Merge branch 'huggingface:main' into adaption_prompt_edits

efraimdahl · web-flow · commit 8e83d81ffcd2 · 2025-03-19T16:06:29.000+01:00
diff --git a/setup.py b/setup.py
@@ -15,7 +15,7 @@
 from setuptools import find_packages, setup
 
 
-VERSION = "0.14.1.dev0"
+VERSION = "0.15.0"
 
 extras = {}
 extras["quality"] = [
@@ -87,7 +87,7 @@
 )
 
 # Release checklist
-# 1. Change the version in __init__.py and setup.py to the release version, e.g. from "0.6.0.dev0" to "0.6.0"
+# 1. Change the version in __init__.py and setup.py to the release version, e.g. from "0.6.1.dev0" to "0.7.0"
 # 2. Check if there are any deprecations that need to be addressed for this release by searching for "# TODO" in the code
 # 3. Commit these changes with the message: "Release: VERSION", create a PR and merge it.
 # 4. Add a tag in git to mark the release: "git tag -a VERSION -m 'Adds tag VERSION for pypi' "
@@ -107,4 +107,4 @@
 #      twine upload dist/* -r pypi
 # 9. Add release notes to the tag on https://github.com/huggingface/peft/releases once everything is looking hunky-dory.
 #      Check the notes here: https://docs.google.com/document/d/1k-sOIfykuKjWcOIALqjhFKz4amFEp-myeJUJEzNgjoU/edit?usp=sharing
-# 10. Update the version in __init__.py, setup.py to the bumped minor version + ".dev0" (e.g. from "0.6.0" to "0.7.0.dev0")
+# 10. Update the version in __init__.py, setup.py to the bumped patch version + ".dev0" (e.g. from "0.7.0" to "0.7.1.dev0")
diff --git a/src/peft/__init__.py b/src/peft/__init__.py
@@ -12,7 +12,7 @@
 # See the License for the specific language governing permissions and
 # limitations under the License.
 
-__version__ = "0.14.1.dev0"
+__version__ = "0.15.0"
 
 from .auto import (
     MODEL_TYPE_TO_PEFT_MODEL_MAPPING,
diff --git a/src/peft/tuners/tuners_utils.py b/src/peft/tuners/tuners_utils.py
@@ -452,9 +452,13 @@ def inject_adapter(
         # quite a lot.

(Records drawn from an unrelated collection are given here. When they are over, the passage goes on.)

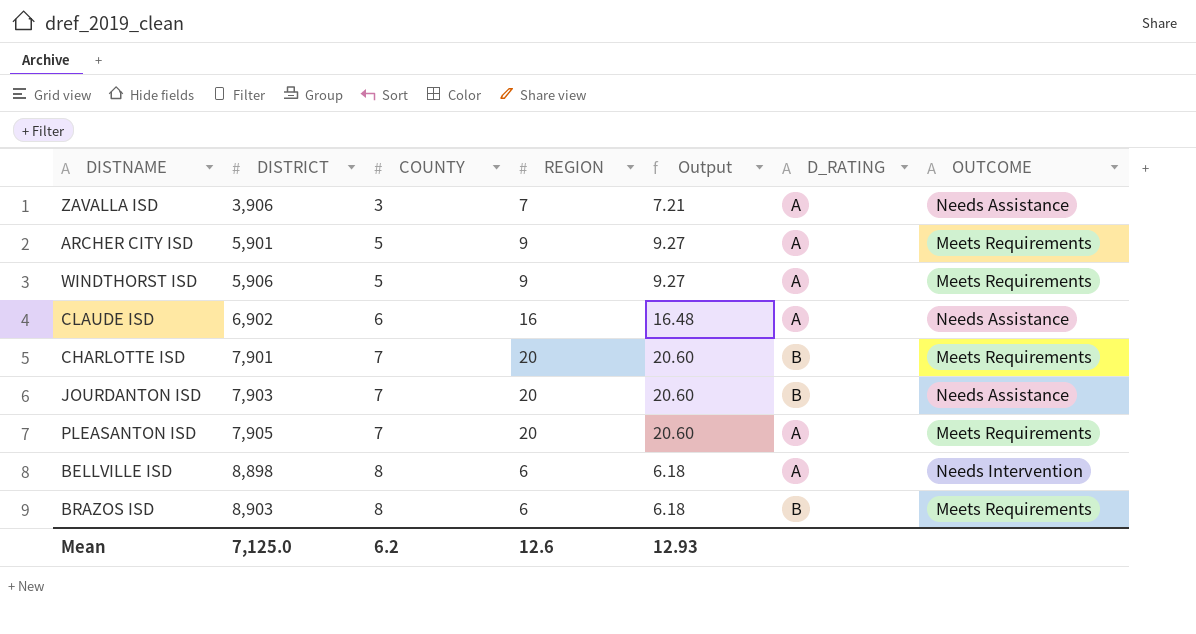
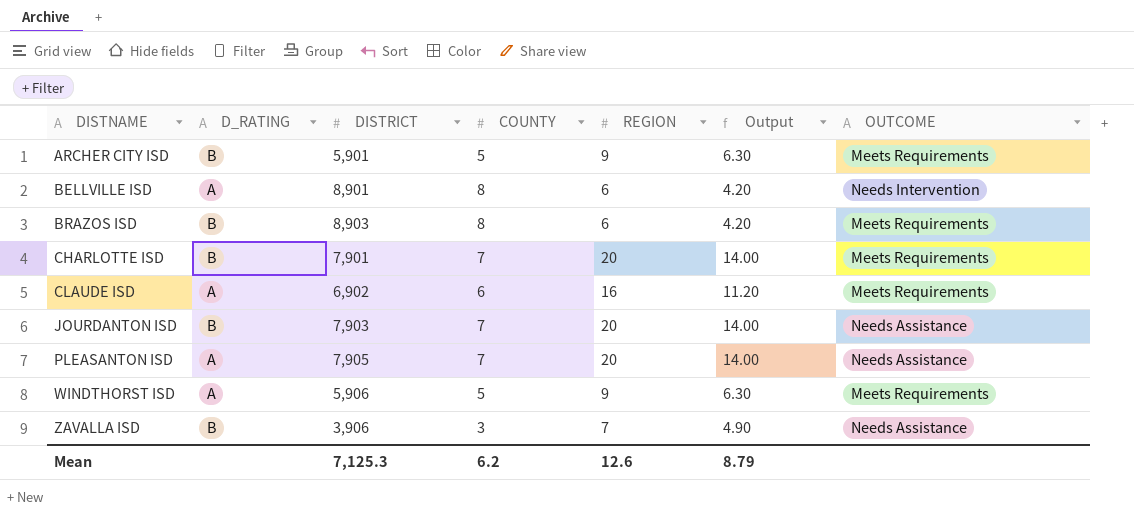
row order: DISTRICT ascending -> DISTNAME ascending
column D_RATING | position: 6 -> 2
column Output | formula: [REGION] * 1.03 -> [REGION] * 0.7
ARCHER CITY ISD | D_RATING: A -> B
BELLVILLE ISD | DISTRICT: 8,898 -> 8,901
CLAUDE ISD | OUTCOME: Needs Assistance -> Meets Requirements
PLEASANTON ISD | OUTCOME: Meets Requirements -> Needs Assistance
ZAVALLA ISD | D_RATING: A -> B
Mean | DISTRICT: 7,125.0 -> 7,125.3
Mean | Output: 12.93 -> 8.79

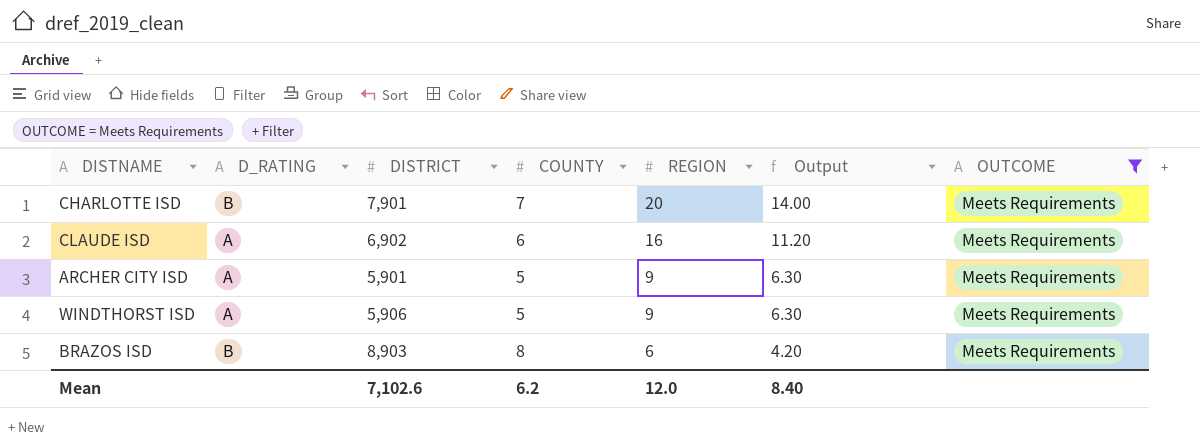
filter: none -> OUTCOME = Meets Requirements
row order: DISTNAME ascending -> REGION descending
ARCHER CITY ISD | D_RATING: B -> A
Mean | DISTRICT: 7,125.3 -> 7,102.6
Mean | REGION: 12.6 -> 12.0
Mean | Output: 8.79 -> 8.40

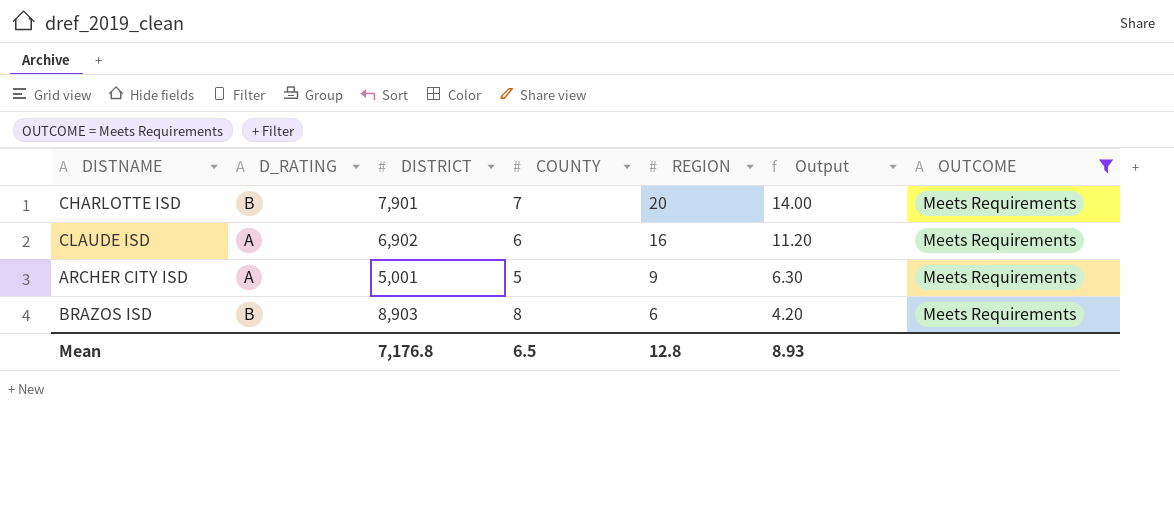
row WINDTHORST ISD: A | 5,906 | 5 | 9 | 6.30 | Meets Requirements -> none
ARCHER CITY ISD | DISTRICT: 5,901 -> 5,001
Mean | DISTRICT: 7,102.6 -> 7,176.8
Mean | COUNTY: 6.2 -> 6.5
Mean | REGION: 12.0 -> 12.8
Mean | Output: 8.40 -> 8.93

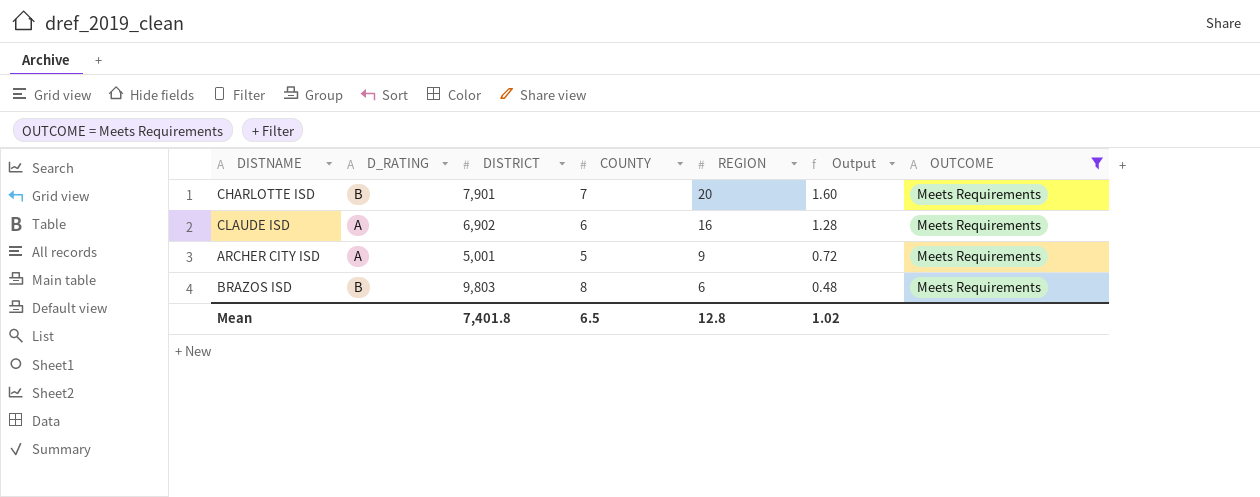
column Output | formula: [REGION] * 0.7 -> [REGION] * 0.08
BRAZOS ISD | DISTRICT: 8,903 -> 9,803
Mean | DISTRICT: 7,176.8 -> 7,401.8
Mean | Output: 8.93 -> 1.02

See: https://github.com/huggingface/diffusers/issues/9297
         # As there is a small chance for undiscovered bugs, we apply this optimization only if the list of
         # target_modules is sufficiently big.
+        # We also exclude IA³ from this optimization. This is because IA³ has both target_modules and
+        # feedforward_modules, which are coupled (the latter must be a subset). It would be possible to change the logic
+        # to keep both in sync, but it's not quite trivial and probably not worth the effort. See #2429.
         if (
             isinstance(peft_config.target_modules, (list, set))
-            and len(peft_config.target_modules) >= MIN_TARGET_MODULES_FOR_OPTIMIZATION
+            and (len(peft_config.target_modules) >= MIN_TARGET_MODULES_FOR_OPTIMIZATION)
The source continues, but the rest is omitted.